## Your instructions
Through the end of the data below, output every line exactly, beginning with the line that contains "月 14 日通过合同验收。现将有关情况报告如下:</div>".

○ ○ ○ ○

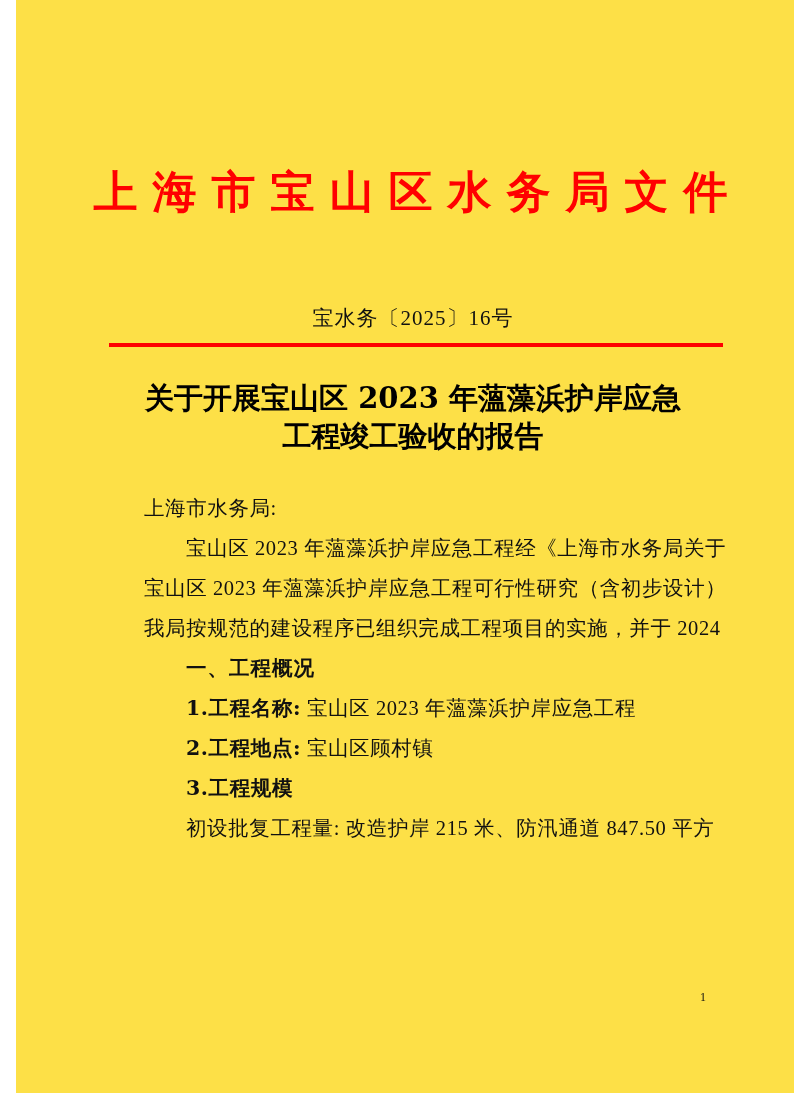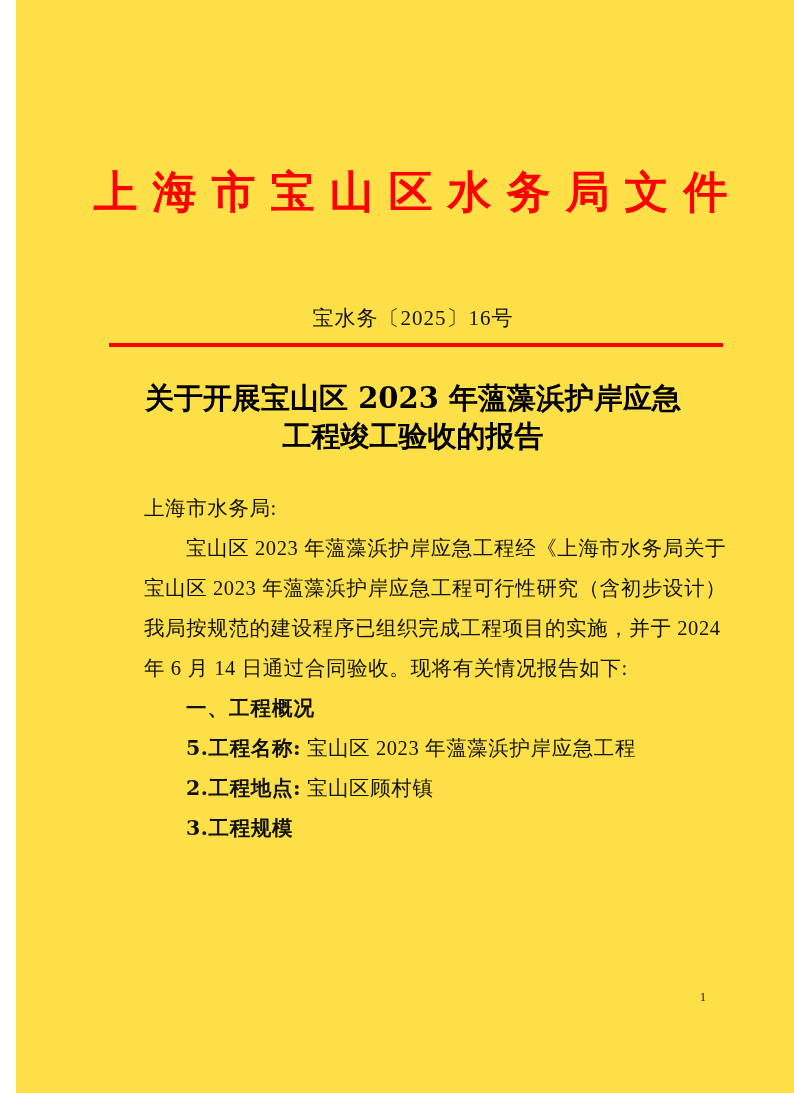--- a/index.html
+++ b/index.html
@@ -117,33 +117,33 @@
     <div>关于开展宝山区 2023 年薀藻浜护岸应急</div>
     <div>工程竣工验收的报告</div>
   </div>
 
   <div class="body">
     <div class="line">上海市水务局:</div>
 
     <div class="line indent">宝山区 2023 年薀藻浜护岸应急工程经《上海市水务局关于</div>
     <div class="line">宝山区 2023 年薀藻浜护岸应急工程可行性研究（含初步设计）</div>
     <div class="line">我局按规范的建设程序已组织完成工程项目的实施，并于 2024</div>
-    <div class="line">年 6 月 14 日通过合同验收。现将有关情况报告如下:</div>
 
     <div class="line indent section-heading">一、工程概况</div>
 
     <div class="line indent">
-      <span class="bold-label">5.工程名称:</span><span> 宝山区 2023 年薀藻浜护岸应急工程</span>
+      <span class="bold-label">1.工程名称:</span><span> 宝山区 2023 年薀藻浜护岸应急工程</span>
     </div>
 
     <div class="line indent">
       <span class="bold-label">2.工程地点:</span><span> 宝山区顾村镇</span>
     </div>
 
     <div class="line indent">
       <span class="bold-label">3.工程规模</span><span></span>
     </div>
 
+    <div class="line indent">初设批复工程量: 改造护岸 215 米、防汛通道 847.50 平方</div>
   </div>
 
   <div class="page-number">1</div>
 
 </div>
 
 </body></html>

○ ○ ○ ○

## The completed task
-    <div class="line">年 6 月 14 日通过合同验收。现将有关情况报告如下:</div>
 
     <div class="line indent section-heading">一、工程概况</div>
 
     <div class="line indent">
-      <span class="bold-label">5.工程名称:</span><span> 宝山区 2023 年薀藻浜护岸应急工程</span>
+      <span class="bold-label">1.工程名称:</span><span> 宝山区 2023 年薀藻浜护岸应急工程</span>
     </div>
 
     <div class="line indent">
       <span class="bold-label">2.工程地点:</span><span> 宝山区顾村镇</span>
     </div>
 
     <div class="line indent">
       <span class="bold-label">3.工程规模</span><span></span>
     </div>
 
+    <div class="line indent">初设批复工程量: 改造护岸 215 米、防汛通道 847.50 平方</div>
   </div>
 
   <div class="page-number">1</div>
 
 </div>
 
 </body></html>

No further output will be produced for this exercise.